Down to the last line, print the entries below exactly, and keep every picture out of the copy.
-------- Dataset records
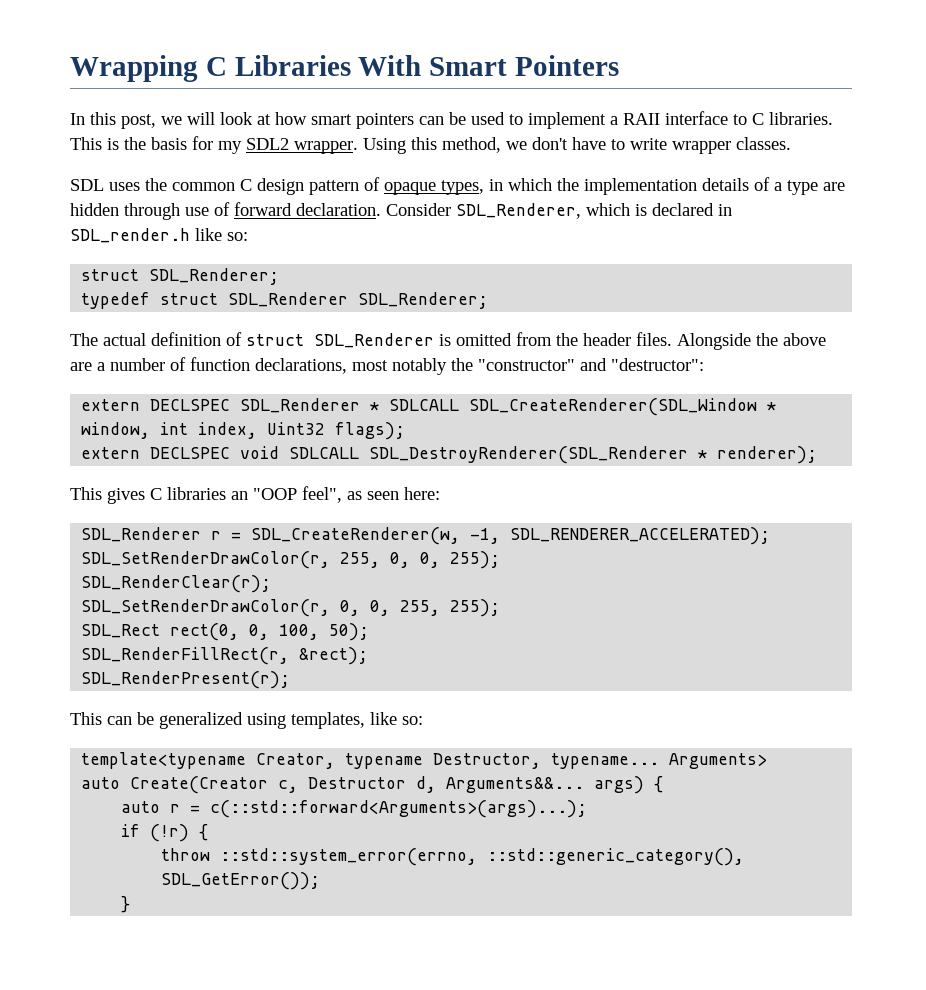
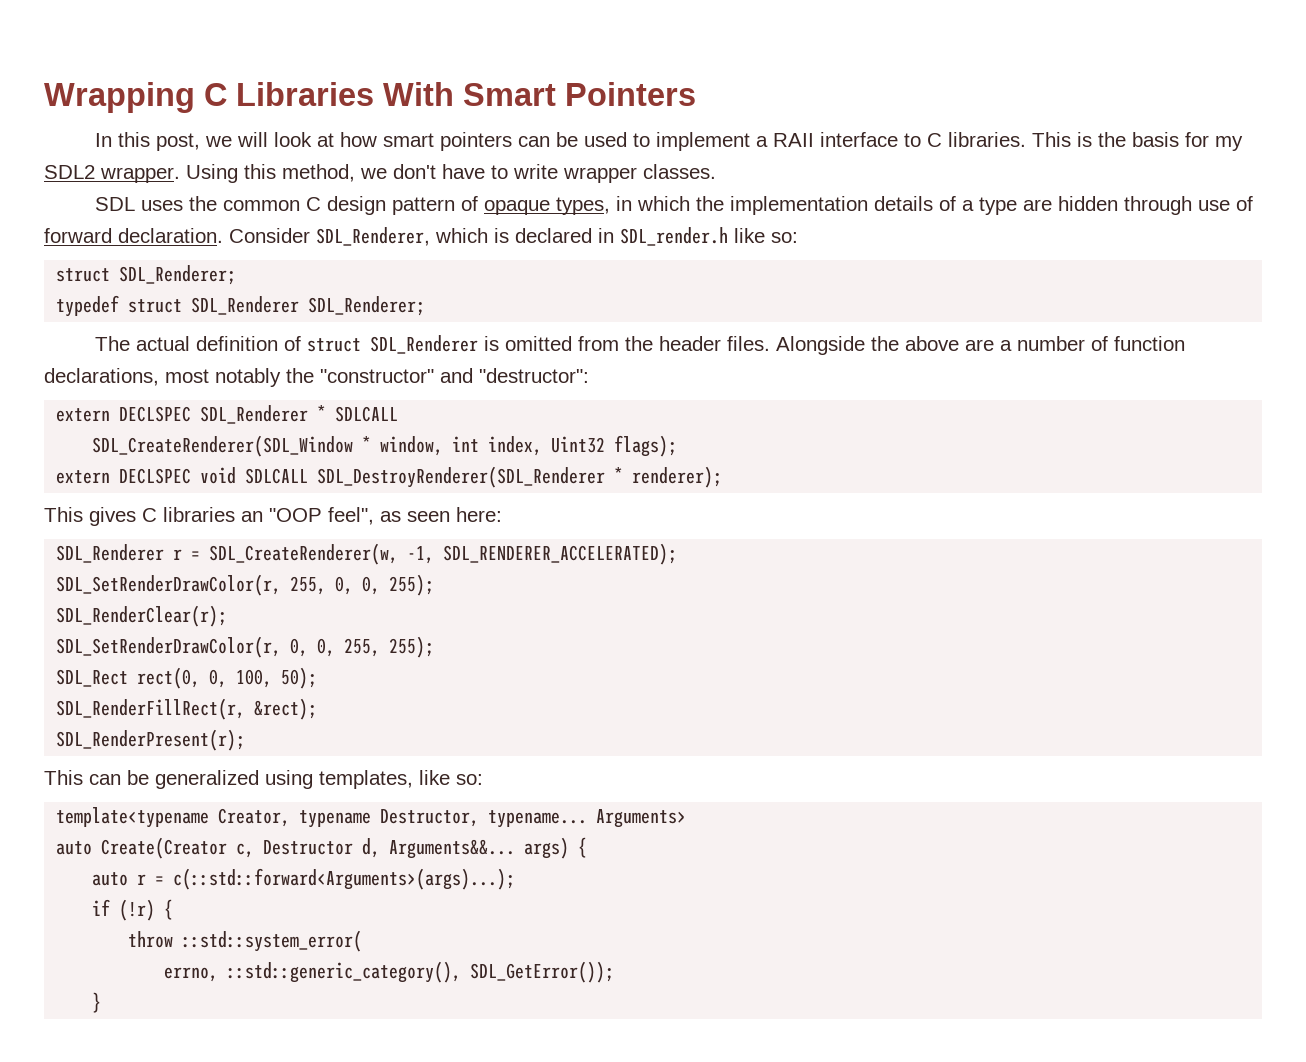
(460, 405) none -> (399, 414) //
[220,848,478,866] ::std::system_error(errno, -> [182,930,363,952] [164,967,219,982] ::std::system_error( // errno,

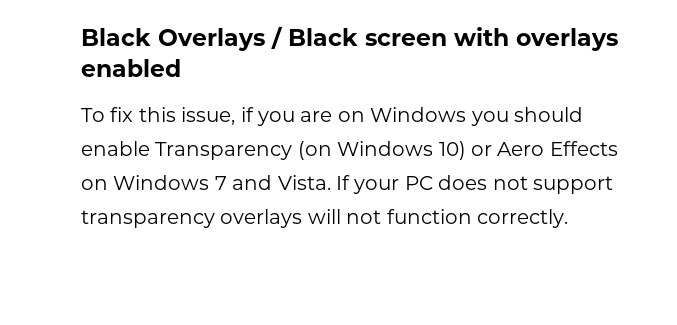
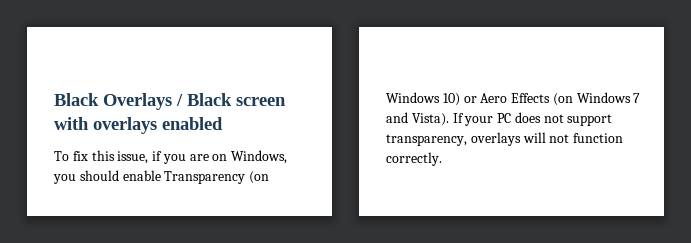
[370,107,467,122] Windows -> [231,150,288,164] Windows,
[81,179,108,190] on -> [552,93,573,106] (on
[277,175,331,190] Vista. -> [411,113,449,126] Vista).
[81,210,215,228] transparency -> [386,134,467,146] transparency,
----------------
### Result
(460, 405) none -> (399, 414) //
[220,848,478,866] ::std::system_error(errno, -> [182,930,363,952] [164,967,219,982] ::std::system_error( // errno,

[370,107,467,122] Windows -> [231,150,288,164] Windows,
[81,179,108,190] on -> [552,93,573,106] (on
[277,175,331,190] Vista. -> [411,113,449,126] Vista).
[81,210,215,228] transparency -> [386,134,467,146] transparency,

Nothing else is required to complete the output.